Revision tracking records
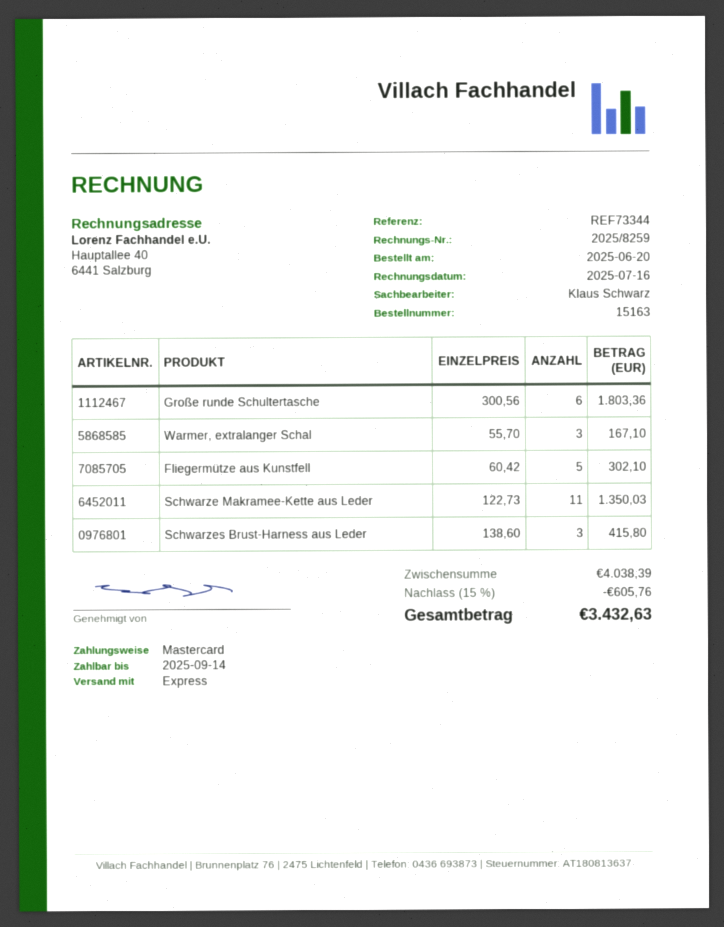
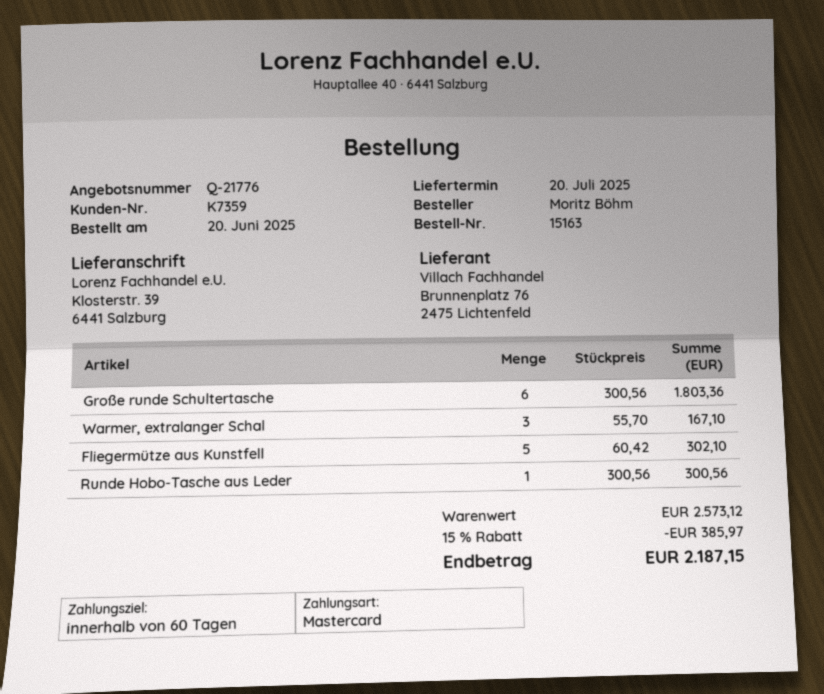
Schwarze Makramee-Kette aus Leder: 11 x 122.73 = 1350.03 -> none
Schwarzes Brust-Harness aus Leder: 3 x 138.60 = 415.80 -> none
Runde Hobo-Tasche aus Leder: none -> 1 x 300.56 = 300.56
subtotal: 4038.39 -> 2573.12
discount: 15% = 605.76 -> 15% = 385.97
total: 3432.63 -> 2187.15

### WORK REQUEST
Output all the records above exactly, but without their images.

### WRITTEN RESPONSE
Schwarze Makramee-Kette aus Leder: 11 x 122.73 = 1350.03 -> none
Schwarzes Brust-Harness aus Leder: 3 x 138.60 = 415.80 -> none
Runde Hobo-Tasche aus Leder: none -> 1 x 300.56 = 300.56
subtotal: 4038.39 -> 2573.12
discount: 15% = 605.76 -> 15% = 385.97
total: 3432.63 -> 2187.15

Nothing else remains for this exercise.